I was about 15 when I ate my first curry. My mother ordered – it was her first time too in an Indian restaurant. So she insisted on “playing safe” with a boiled egg curry complete with a watery, tangy sauce, which contained raisins and stained everything it touched a dirty yellow. From such an inauspicious introduction began a life-long love affair.
A few years later and curry was the meal of student celebration. Then it was heat – the fiery vindaloo, which scorched my primitive palate.
At 65, curry remains my favourite meal. Like sex, when it’s good it’s excellent and when it’s bad it’s still OK.

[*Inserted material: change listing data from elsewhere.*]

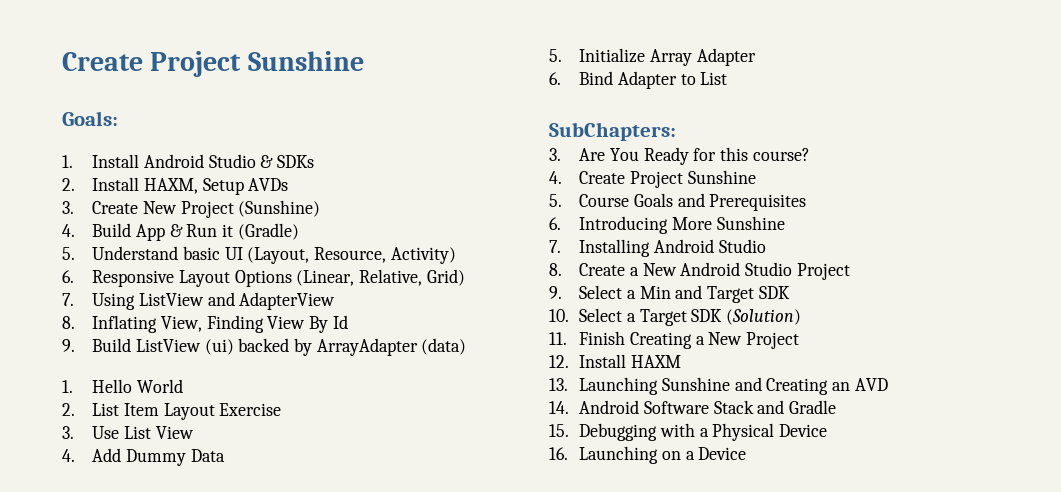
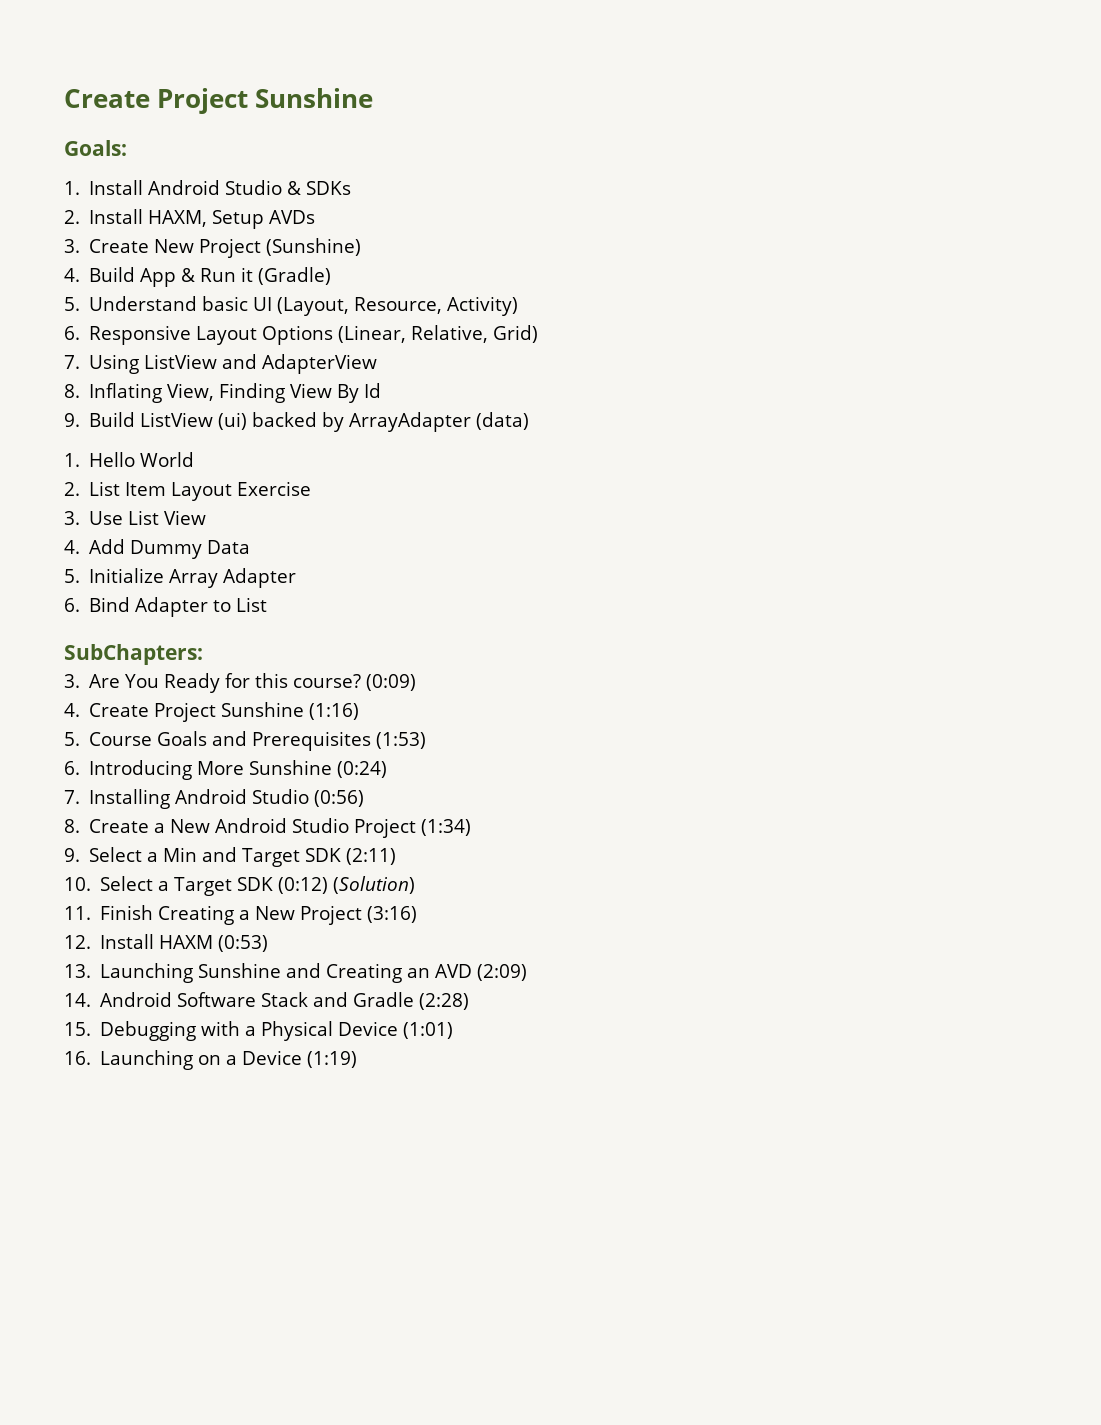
(810, 154) none -> [366,674,417,691] (0:09)
(756, 177) none -> [309,703,360,720] (1:16)
(807, 202) none -> [376,732,427,749] (1:53)
(785, 223) none -> [337,761,388,778] (0:24)
(766, 246) none -> [314,790,365,807] (0:56)
(850, 271) none -> [421,819,472,836] (1:34)
(790, 292) none -> [346,848,397,865] (2:11)
(723, 315) none -> [278,877,329,894] (0:12)
(800, 340) none -> [367,906,418,923] (3:16)
(681, 361) none -> [218,935,269,952] (0:53)
(888, 384) none -> [477,964,528,981] (2:09)
(837, 407) none -> [419,993,470,1010] (2:28)
(828, 430) none -> [403,1022,454,1039] (1:01)
(747, 453) none -> [307,1051,358,1068] (1:19)

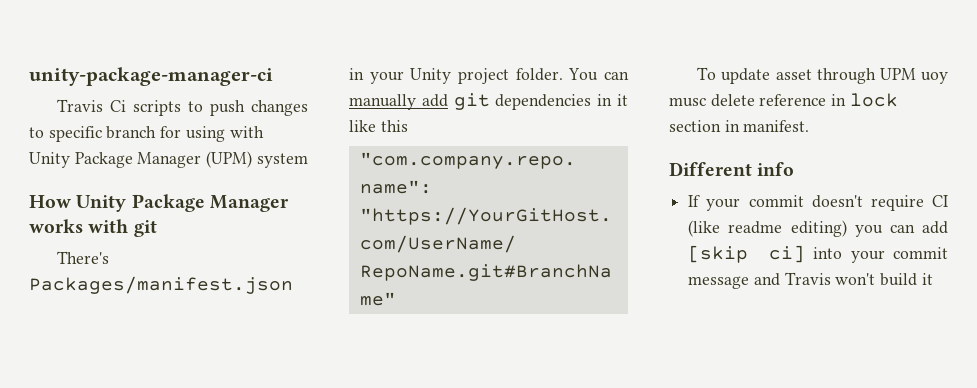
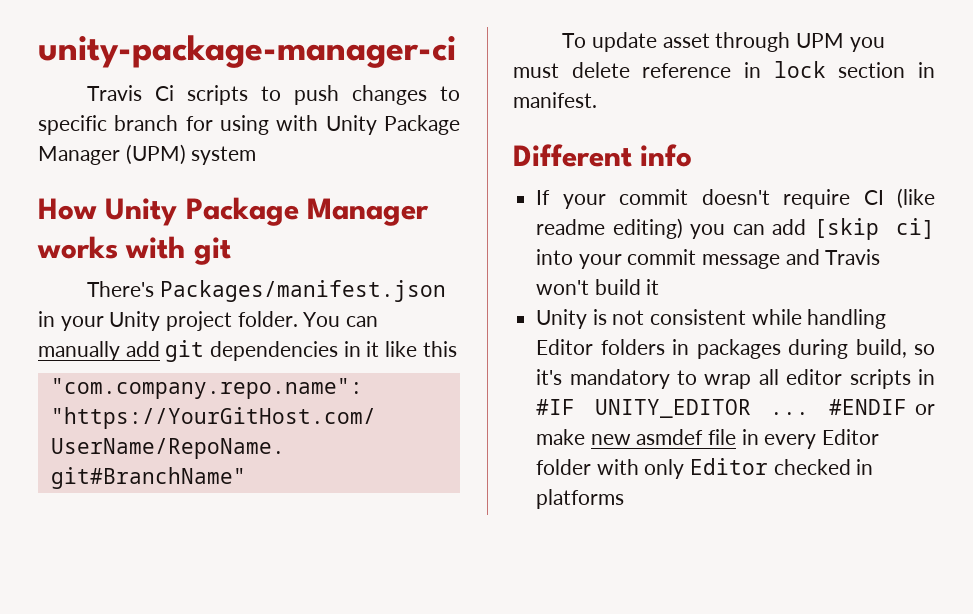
[921,72,948,84] [669,97,706,107] uoy musc -> [849,37,885,52] [513,63,559,78] you must
(933, 279) none -> [536,309,887,329] [536,339,935,359] [536,369,935,389] [536,399,935,418] [536,429,880,449] [536,458,874,479] [536,489,625,509] // Unity is not consistent while handling Editor folders in packages during build, so it's mandatory to wrap all editor scripts in #IF UNITY_EDITOR ... #ENDIF or make new asmdef file in every Editor folder with only Editor checked in platforms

I’m a failed wine buff. There was a time when I tried to get to know my wines. But it wasn’t worth the effort. I think I can recognise a good wine on the occasions I’m offered it. But if I’m buying for myself it’s got to be red, less than £8 a bottle, and 13 per cent or more.
Fortunately I never made the mistake in trying to get too clever about my curries. The distinctions on the Indian subcontinent itself matter desperately but when I enter a restaurant it’s food and not geography on my mind.
Indeed the times I have eaten in posh Indian/fusion restaurants where regional variations are trumpeted the food has usually been disappointing and portions always minuscule.
So let’s start with some papadums – both spicy and plain – washed down by Cobra Beer. Then some chicken tikka as a starter. To follow it has to be saag gosht (lamb cooked in spinach), chicken jalfrezi (taste those chillies), and a king prawn dish (they’re all good.)
Vegetables? Of course. Bhindee bhajee (okra), aloo gobi bhajee (potato and cauliflower) and some daal (pureed lentils). Pilau rice and naan (leavened flat bread) and the order’s complete.
Too much? Over-ordered? Not so. The essential ingredient in any curry - in a restaurant or at home, be it brilliant or indifferent – is good company with which to share the food.